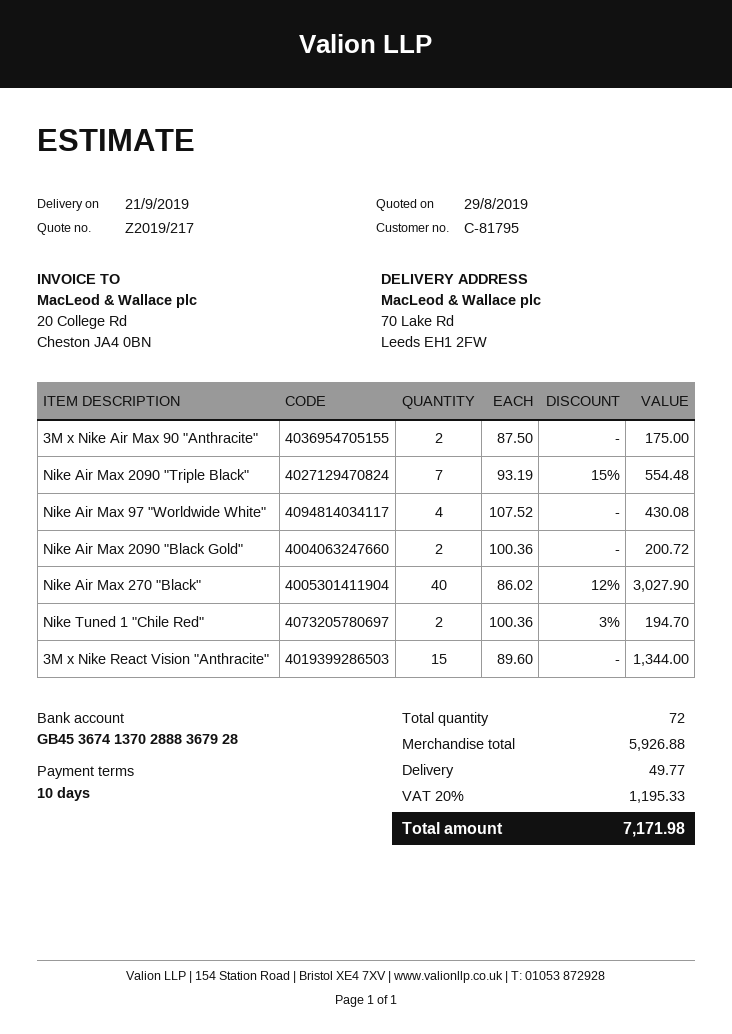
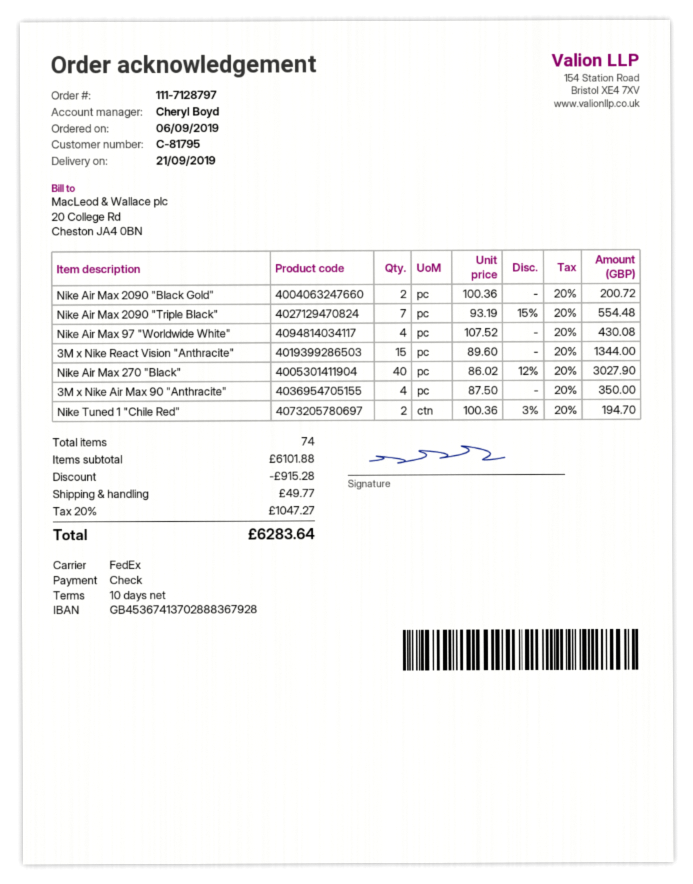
3M x Nike Air Max 90 "Anthracite": 2 x 87.50 = 175.00 -> 4 x 87.50 = 350.00
total quantity: 72 -> 74
subtotal: 5926.88 -> 6101.88
discount: none -> 915.28
tax: 20% = 1195.33 -> 20% = 1047.27
total: 7171.98 -> 6283.64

────────

● **WORK TO COMPLETE**
Make an exact copy of the records above. Keep out every picture.

● **RESULT FOR THIS EXERCISE**
3M x Nike Air Max 90 "Anthracite": 2 x 87.50 = 175.00 -> 4 x 87.50 = 350.00
total quantity: 72 -> 74
subtotal: 5926.88 -> 6101.88
discount: none -> 915.28
tax: 20% = 1195.33 -> 20% = 1047.27
total: 7171.98 -> 6283.64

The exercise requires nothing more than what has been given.